Winning Wound-Closure Solutions

Innovative devices save time, minimize scarring and satisfy patients.

Jared Bilski

BIO

INDELIBLE MARK
INDELIBLE MARK Patients care a great deal about scarring and appreciate any steps taken to improve post-op cosmesis.

Most surgeons seal up incisions with sutures or staples out of repetition and routine. Cosmesis is an afterthought as their focus begins to shift to the next case. But should it be? "The scar is often the only thing patients remember about their surgeries," says Jeffrey S. Freed, MD, MPH, FACS, a clinical professor in the department of surgery at the Icahn School of Medicine at Mount Sinai in New York City. "I tell all my third-year medical students the same thing — don't overlook the scar."

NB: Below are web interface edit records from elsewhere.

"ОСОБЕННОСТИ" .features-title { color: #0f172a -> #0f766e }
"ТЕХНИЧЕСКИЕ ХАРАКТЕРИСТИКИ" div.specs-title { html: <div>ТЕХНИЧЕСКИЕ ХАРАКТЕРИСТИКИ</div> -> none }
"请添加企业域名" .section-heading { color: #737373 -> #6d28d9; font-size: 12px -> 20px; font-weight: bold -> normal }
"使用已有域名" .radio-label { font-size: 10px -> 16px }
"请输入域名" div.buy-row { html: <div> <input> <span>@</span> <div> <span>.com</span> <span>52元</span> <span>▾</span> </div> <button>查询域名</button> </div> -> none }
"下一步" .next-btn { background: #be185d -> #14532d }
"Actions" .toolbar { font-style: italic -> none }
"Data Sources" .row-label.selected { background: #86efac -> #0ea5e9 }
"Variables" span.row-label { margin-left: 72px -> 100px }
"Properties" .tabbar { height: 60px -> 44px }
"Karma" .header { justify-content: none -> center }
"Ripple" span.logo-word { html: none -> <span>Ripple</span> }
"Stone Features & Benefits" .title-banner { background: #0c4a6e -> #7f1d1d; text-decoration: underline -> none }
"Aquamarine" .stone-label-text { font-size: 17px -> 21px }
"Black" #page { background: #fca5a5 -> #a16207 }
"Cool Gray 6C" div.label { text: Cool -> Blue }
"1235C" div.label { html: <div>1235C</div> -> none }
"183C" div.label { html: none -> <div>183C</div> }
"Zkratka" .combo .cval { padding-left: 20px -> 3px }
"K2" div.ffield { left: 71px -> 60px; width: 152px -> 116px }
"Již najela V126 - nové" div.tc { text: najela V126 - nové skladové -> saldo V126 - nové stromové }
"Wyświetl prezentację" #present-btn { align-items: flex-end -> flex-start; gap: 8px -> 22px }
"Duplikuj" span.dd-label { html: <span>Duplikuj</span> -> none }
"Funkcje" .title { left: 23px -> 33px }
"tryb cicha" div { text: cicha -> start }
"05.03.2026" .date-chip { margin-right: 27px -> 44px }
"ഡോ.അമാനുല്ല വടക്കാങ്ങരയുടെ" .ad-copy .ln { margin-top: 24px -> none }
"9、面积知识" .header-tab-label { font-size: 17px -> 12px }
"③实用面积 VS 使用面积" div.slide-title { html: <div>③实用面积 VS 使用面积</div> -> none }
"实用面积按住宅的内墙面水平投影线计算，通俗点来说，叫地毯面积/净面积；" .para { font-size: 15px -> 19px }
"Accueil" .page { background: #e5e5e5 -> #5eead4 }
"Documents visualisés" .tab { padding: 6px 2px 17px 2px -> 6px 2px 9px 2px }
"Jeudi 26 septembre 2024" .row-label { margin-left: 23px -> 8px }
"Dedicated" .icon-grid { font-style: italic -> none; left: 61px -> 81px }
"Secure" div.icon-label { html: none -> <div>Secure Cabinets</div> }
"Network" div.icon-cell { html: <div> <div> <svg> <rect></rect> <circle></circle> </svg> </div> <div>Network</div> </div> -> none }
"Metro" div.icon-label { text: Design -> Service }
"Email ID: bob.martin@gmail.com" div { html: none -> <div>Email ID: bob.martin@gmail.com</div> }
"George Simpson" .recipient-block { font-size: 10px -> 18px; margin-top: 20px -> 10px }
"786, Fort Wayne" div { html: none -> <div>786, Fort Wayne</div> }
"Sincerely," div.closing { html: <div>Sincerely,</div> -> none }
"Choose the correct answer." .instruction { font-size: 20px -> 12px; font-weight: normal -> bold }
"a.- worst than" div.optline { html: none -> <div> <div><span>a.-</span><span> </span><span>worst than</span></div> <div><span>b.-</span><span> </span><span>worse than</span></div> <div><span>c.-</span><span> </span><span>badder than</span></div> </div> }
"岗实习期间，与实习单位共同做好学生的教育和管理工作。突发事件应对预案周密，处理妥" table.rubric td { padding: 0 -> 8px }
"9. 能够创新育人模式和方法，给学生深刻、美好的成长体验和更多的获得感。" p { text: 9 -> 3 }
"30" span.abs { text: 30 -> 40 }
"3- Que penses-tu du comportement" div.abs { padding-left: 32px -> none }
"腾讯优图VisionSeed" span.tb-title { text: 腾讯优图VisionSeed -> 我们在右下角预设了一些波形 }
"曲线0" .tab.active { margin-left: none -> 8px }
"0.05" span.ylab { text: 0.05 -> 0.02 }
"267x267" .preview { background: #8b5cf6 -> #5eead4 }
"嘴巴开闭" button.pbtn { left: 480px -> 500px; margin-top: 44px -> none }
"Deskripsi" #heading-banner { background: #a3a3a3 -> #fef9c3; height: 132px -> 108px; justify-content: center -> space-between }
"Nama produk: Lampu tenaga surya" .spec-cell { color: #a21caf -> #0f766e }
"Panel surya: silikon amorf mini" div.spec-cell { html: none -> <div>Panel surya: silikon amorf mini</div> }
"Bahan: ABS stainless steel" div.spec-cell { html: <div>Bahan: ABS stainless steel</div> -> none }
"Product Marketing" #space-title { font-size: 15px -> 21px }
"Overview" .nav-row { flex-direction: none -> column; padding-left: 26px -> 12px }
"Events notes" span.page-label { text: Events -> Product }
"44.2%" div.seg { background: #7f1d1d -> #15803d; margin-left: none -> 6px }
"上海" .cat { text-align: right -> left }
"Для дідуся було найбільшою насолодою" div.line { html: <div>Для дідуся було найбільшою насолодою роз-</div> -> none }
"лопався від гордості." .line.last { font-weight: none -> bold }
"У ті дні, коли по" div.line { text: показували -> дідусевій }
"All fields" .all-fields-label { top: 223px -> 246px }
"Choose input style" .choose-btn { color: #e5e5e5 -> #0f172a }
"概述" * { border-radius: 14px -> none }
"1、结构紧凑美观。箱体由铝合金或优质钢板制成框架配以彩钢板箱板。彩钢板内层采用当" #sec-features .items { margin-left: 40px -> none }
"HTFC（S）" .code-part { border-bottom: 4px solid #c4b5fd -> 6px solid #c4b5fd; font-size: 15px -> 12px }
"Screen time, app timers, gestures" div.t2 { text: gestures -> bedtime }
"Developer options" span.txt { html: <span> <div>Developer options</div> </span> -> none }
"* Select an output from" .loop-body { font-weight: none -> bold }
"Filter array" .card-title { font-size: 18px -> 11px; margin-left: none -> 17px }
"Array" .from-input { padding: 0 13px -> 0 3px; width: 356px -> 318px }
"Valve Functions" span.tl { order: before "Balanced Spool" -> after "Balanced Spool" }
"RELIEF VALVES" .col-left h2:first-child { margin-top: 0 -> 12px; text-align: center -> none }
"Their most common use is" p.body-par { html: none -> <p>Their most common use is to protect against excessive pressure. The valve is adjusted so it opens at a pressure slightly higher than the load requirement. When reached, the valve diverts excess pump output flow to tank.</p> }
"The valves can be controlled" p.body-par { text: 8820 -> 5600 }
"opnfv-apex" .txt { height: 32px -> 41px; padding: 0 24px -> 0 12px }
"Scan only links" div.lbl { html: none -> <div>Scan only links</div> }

The next time a surgeon tells you there's no reason to stop using tried-and-true wound closure methods, let them know new alternatives provide plenty of benefits, including sending their patients home with a constant visual reminder of the cutting-edge care they received.

1. Cost savings

Many of the wound closure products on the market are non-invasive devices such as adhesives and adhesive and tension-distributing combos or more-involved external tissue expanders. If you're like most surgical facility leaders, you want to know if adding one of these new products will save your facility money. They can — as long as you properly assess the true cost of wound closure. Factor into your decision-making the time savings that can neutralize the difference in upfront costs between most wound closure options and traditional sutures or staples. Mere minutes can determine whether a procedure is profitable for your facility.

"You can save around three or four minutes in closure time alone at the end of a case," says Sherwin S.W. Ho, MD, a professor of orthopaedic surgery and rehabilitation medicine and the director of the sports medicine fellowship program at University of Chicago (Ill.) Medicine. "That time really does add up."

When it comes to evaluating emerging wound-care devices, weigh your options the same way you would with new drugs — by analyzing randomized, controllable studies on the efficacy of the product as well as whether it's able to save your facility money. Dr. Freed points out the healthcare industry spends hundreds of millions of dollars on wound care each year, and there's a lot of incentive for companies to create the ideal product. That means you should keep a close eye on what's in the pipeline and identify products that show promise.